### Collected data
※ ※ ※
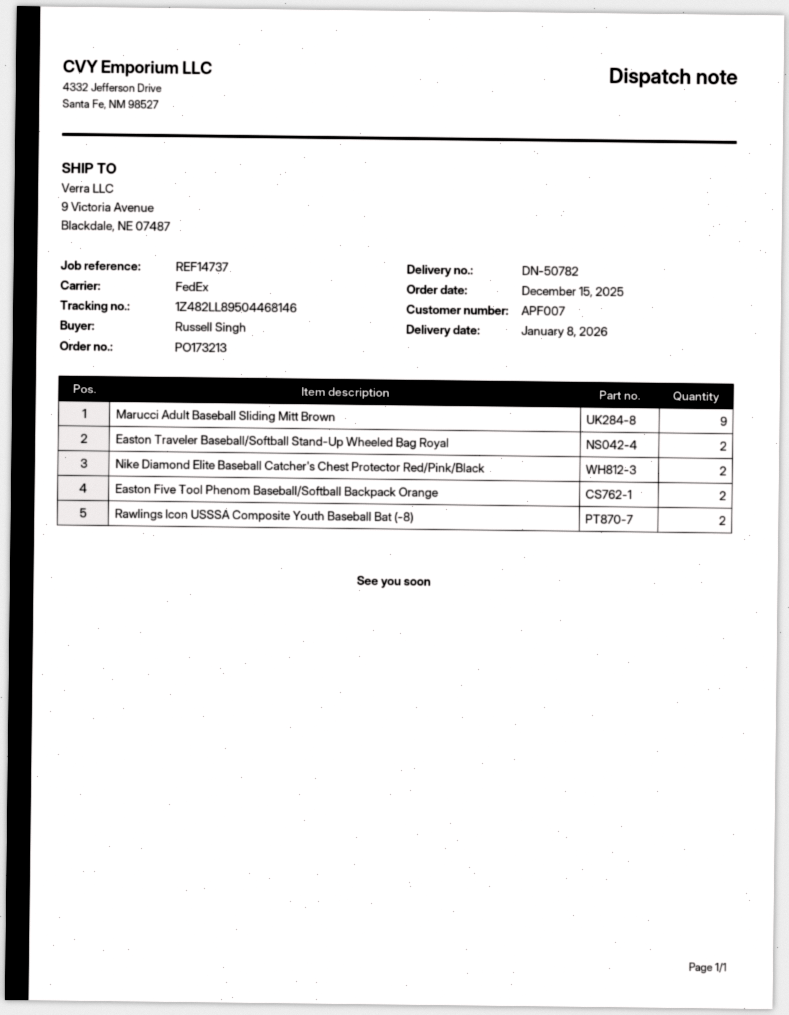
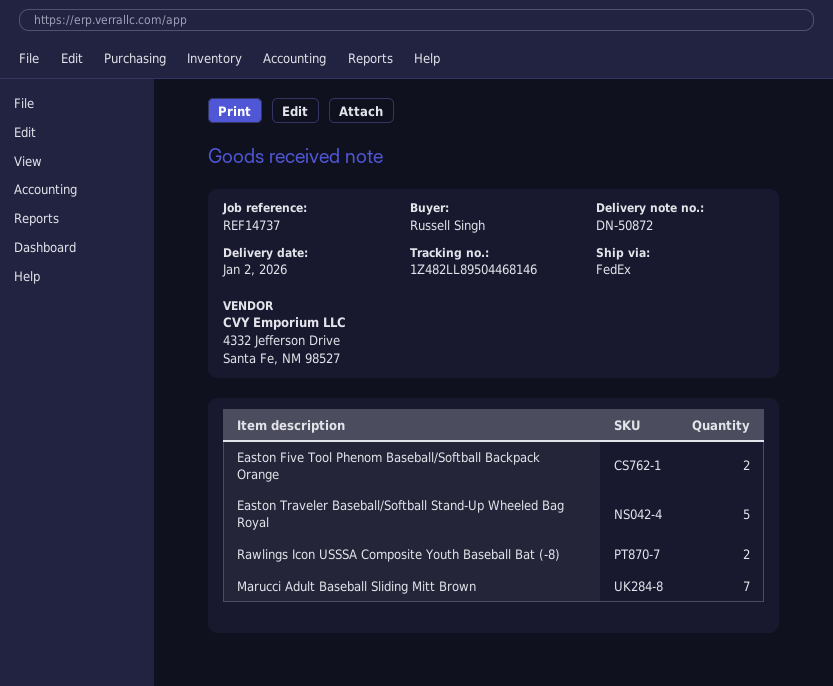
delivery note number: DN-50782 -> DN-50872
delivery date: 2026-01-08 -> 2026-01-02
Marucci Adult Baseball Sliding Mitt Brown: 9 -> 7
Easton Traveler Baseball/Softball Stand-Up Wheeled Bag Royal: 2 -> 5
Nike Diamond Elite Baseball Catcher's Chest Protector Red/Pink/Black: 2 -> none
※ ※ ※
### Work to be completed
Set down the data above exactly as written. Omit the pictures.

### Solution to this problem
delivery note number: DN-50782 -> DN-50872
delivery date: 2026-01-08 -> 2026-01-02
Marucci Adult Baseball Sliding Mitt Brown: 9 -> 7
Easton Traveler Baseball/Softball Stand-Up Wheeled Bag Royal: 2 -> 5
Nike Diamond Elite Baseball Catcher's Chest Protector Red/Pink/Black: 2 -> none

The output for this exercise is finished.